Edit tracking data:
== == ==

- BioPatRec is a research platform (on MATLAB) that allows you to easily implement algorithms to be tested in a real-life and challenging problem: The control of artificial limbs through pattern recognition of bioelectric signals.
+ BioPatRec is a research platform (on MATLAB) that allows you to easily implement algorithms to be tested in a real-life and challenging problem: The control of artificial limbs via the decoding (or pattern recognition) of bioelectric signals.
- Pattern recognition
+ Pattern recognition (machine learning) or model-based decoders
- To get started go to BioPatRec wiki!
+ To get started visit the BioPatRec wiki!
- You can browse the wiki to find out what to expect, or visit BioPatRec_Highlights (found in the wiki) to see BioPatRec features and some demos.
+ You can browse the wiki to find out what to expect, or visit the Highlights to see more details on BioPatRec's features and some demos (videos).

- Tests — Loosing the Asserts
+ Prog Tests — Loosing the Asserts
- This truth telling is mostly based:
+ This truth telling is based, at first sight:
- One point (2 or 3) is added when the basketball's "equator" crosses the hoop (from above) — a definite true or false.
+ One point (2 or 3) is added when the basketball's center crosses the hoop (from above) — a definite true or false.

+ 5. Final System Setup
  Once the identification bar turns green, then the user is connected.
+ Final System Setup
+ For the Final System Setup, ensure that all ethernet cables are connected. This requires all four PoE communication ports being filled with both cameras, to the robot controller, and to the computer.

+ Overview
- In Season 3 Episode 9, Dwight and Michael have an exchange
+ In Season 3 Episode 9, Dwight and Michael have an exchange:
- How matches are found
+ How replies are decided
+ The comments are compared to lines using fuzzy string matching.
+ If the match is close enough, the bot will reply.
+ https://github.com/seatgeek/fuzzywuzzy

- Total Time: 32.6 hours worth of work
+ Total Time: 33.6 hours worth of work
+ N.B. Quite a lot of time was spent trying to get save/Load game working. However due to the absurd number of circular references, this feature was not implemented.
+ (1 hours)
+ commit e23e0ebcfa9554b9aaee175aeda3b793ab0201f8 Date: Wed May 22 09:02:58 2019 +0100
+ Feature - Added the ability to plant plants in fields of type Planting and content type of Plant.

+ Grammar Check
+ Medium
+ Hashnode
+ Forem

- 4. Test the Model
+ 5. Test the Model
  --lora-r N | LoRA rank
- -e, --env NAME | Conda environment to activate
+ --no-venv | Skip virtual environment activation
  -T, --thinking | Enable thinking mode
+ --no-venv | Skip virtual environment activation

== == ==

Required action » Repeat the data in its entirety, exactly as written.

Finished task »
- BioPatRec is a research platform (on MATLAB) that allows you to easily implement algorithms to be tested in a real-life and challenging problem: The control of artificial limbs through pattern recognition of bioelectric signals.
+ BioPatRec is a research platform (on MATLAB) that allows you to easily implement algorithms to be tested in a real-life and challenging problem: The control of artificial limbs via the decoding (or pattern recognition) of bioelectric signals.
- Pattern recognition
+ Pattern recognition (machine learning) or model-based decoders
- To get started go to BioPatRec wiki!
+ To get started visit the BioPatRec wiki!
- You can browse the wiki to find out what to expect, or visit BioPatRec_Highlights (found in the wiki) to see BioPatRec features and some demos.
+ You can browse the wiki to find out what to expect, or visit the Highlights to see more details on BioPatRec's features and some demos (videos).

- Tests — Loosing the Asserts
+ Prog Tests — Loosing the Asserts
- This truth telling is mostly based:
+ This truth telling is based, at first sight:
- One point (2 or 3) is added when the basketball's "equator" crosses the hoop (from above) — a definite true or false.
+ One point (2 or 3) is added when the basketball's center crosses the hoop (from above) — a definite true or false.

+ 5. Final System Setup
  Once the identification bar turns green, then the user is connected.
+ Final System Setup
+ For the Final System Setup, ensure that all ethernet cables are connected. This requires all four PoE communication ports being filled with both cameras, to the robot controller, and to the computer.

+ Overview
- In Season 3 Episode 9, Dwight and Michael have an exchange
+ In Season 3 Episode 9, Dwight and Michael have an exchange:
- How matches are found
+ How replies are decided
+ The comments are compared to lines using fuzzy string matching.
+ If the match is close enough, the bot will reply.
+ https://github.com/seatgeek/fuzzywuzzy

- Total Time: 32.6 hours worth of work
+ Total Time: 33.6 hours worth of work
+ N.B. Quite a lot of time was spent trying to get save/Load game working. However due to the absurd number of circular references, this feature was not implemented.
+ (1 hours)
+ commit e23e0ebcfa9554b9aaee175aeda3b793ab0201f8 Date: Wed May 22 09:02:58 2019 +0100
+ Feature - Added the ability to plant plants in fields of type Planting and content type of Plant.

+ Grammar Check
+ Medium
+ Hashnode
+ Forem

- 4. Test the Model
+ 5. Test the Model
  --lora-r N | LoRA rank
- -e, --env NAME | Conda environment to activate
+ --no-venv | Skip virtual environment activation
  -T, --thinking | Enable thinking mode
+ --no-venv | Skip virtual environment activation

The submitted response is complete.